As concieved by ETANA, the Scholar's Commons shares many of the features offered by other e-community portals. Sites with similar features include Cognet and Archnet, both developed at MIT. ETANA might enter a collaborative arrangement with MIT to benefit from their experience in the development and operation of an electronic community of discipline-specific scholarship.
ETANA's Scholar's Commons might also include some forms of e-publishing. An e-print server could be established for scholars in the field to self-archive pre-prints of their articles. An ETD server could be created to collect all the theses and dissertations accepted in Universities worldwide related to the field of ANE studies.
Costs. The general Web-space for hosting ANE projects is included in the costs of the Primary ETANA Web server. A generous amount of storage has been specified to accommodate collections of project Web pages that might ultimately be hosted by ETANA. The implementation of e-community features into the Scholars Commons will involve design and development tasks. Open Source software is available for the management of e-communities from Arsdigita. In order to benefit from MIT's experience in customizing this software into an academic discipline-specific portal, they will license their source code to ETANA for a cost of $xxxxx . This source code would require significant customization and reworking as it is applied to the ETANA Scholar's Commons.
The general infrastructure for ETANA and the ATK includes the ability to accommodate additional image collections that might be added the site. As large collections of images are added to the site, the organizations that own the images would assume the costs of incremental expansion of the network storage servers.
The software currently available for ETD and e-print servers operates under Unix. These two services could exist on the same server. An appropriately configured computer to run these two services would be about $10,000, assuming a configuration of Sun Solaris on a dual-processor Intel server. The ETD and E-Print software is available without cost. About five days of effort from a Unix systems administrator would be required to configure the hardware, install the operating system, and install and configure the software applications.
Abzu currently operates as a Web site that provides access to material on the Internet related to the field of ANE studies. This project, developed and supported by the Oriental Institute of the University of Chicago, is the most comprehensive guide to material in the discipline. It has a wide audience and is heavily used.

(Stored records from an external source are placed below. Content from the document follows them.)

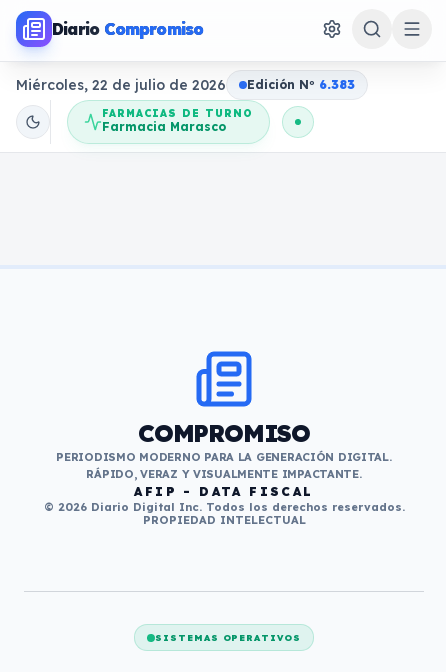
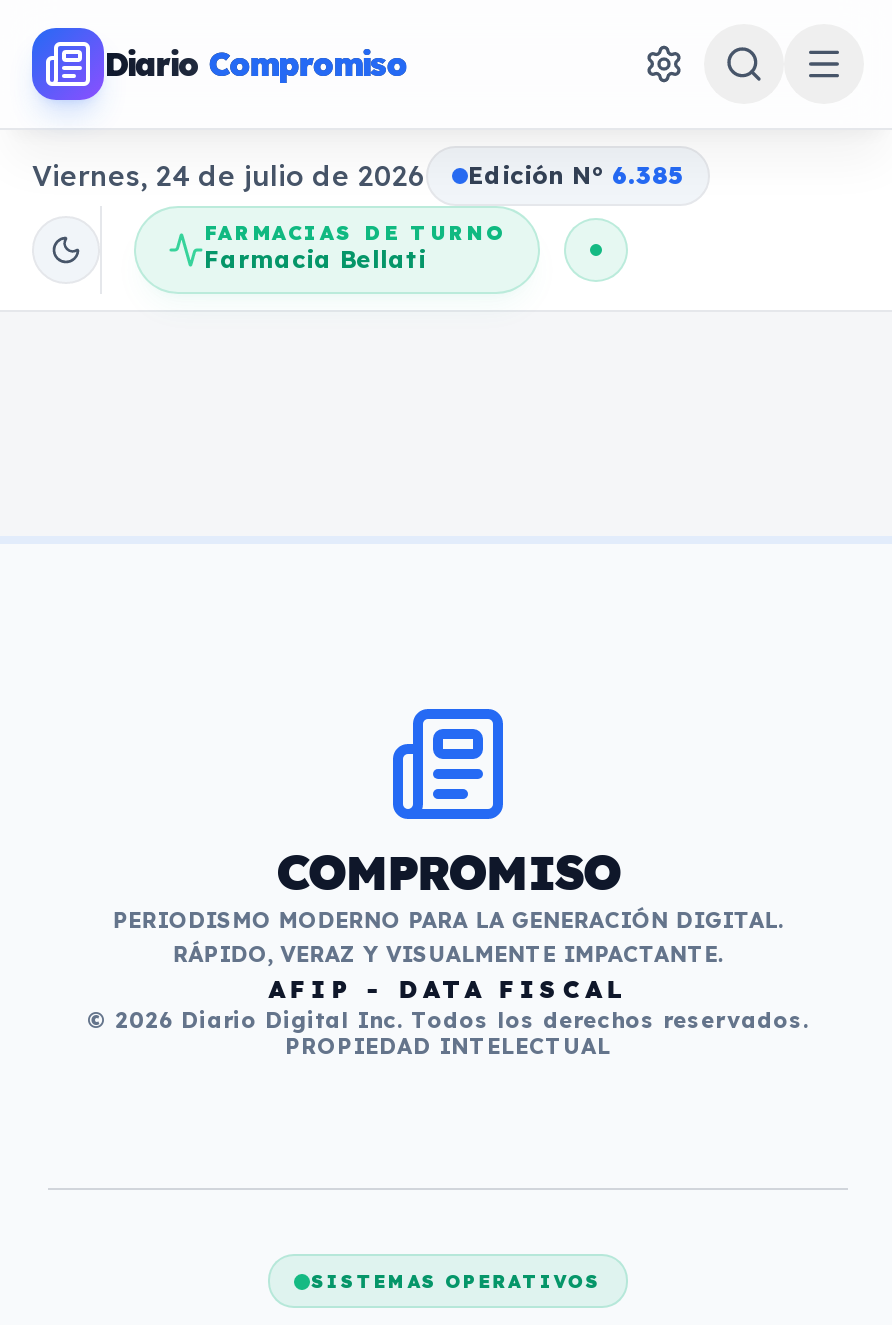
- Miércoles, 22 de julio de 2026
+ Viernes, 24 de julio de 2026

- Edición No 6.383
+ Edición No 6.385

- Farmacia Marasco
+ Farmacia Bellati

It its current form, the content of Abzu is managed completely through HTML pages. We envision transforming Abzu into a database-driven application that then becomes the metadata engine that ties together not only the ANE resources that exist throughout the Internet, but also those that are directly part of ETANA.
We estimate that Abzu currently describes more than 10,000 ANE Web resources, and receives about 30,000 user sessions per week.
Under ETANA, the content in Abzu would be converted from its current HTML form into database records. The database management system currently used at Vanderbilt is DB/TextWorks from Inmagic, Inc. Preliminary analysis indicates that DB/TextWorks will work well as the basis for Abzu.
The process of developing a new database-driven Abzu will involve establishing a database server appropriately scaled, designing a database structure, programming user query screens and record presentation pages, and implementing a search and retrieval interface. These interfaces would be created in Perl, making use of the SQL-based ODBC interface available in DB/TextWorks.
Once the database server has been appropriately configured, the data from the current Abzu site will be harvested and converted into database records and loaded into DB/TextWorks.
A Web-based interface will also be created for submitting new resources to the Abzu database. This interface will include a feature that allows all new postings to be reviewed by the designated Abzu editor before becoming part of the live Abzu database.
Introductory and query pages related to Abzu will reside on the primary ETANA Web server. As users browse or search for materials within Abzu, these will be processed by the Abzu database server. The interactions between the ETANA web server and the Abzu database server will be transparent to its users.
The technical characteristics of this server might be as follows:
Description Estimated Cost Server-class computer (Rack mount) $12,800 4-Processor 700 MHz Pentium III CPU included 256 MB System RAM included 50GB RAID 5 disk storage included High-performance network card included Windows 2000 Advanced Server Edition (25 User) included Microsoft Internet Information Server included Inmagic DB/TextWorks $1,100 Inmagic ODBC Driver for DB/TextWorks $5,280 ActivePerl for WinNT $0 Win32::ODBC Perl Mod $0 High-performance network port and associated infrastructure.
Vanderbilt University will provide a 100mb switched Ethernet connection for this server.
Access to this server will be provided through Vanderbilt's campus network and through
its connections to the Internet and to Internet2.VU Contribution This server will be protected from power outages through an Uninterruptible Power Source. $1000
This server will require 8-12 hours by a Network Administrator for initial installation. Tasks involved include the physical set-up of the hardware, installation of the network operating system, connection to the network, configuration of network interfaces, registration with DNS, installation of the Web server software, creation of related user accounts, configuration of file and directory permissions. The Network Administrator will verify the proper and secure operation of the server.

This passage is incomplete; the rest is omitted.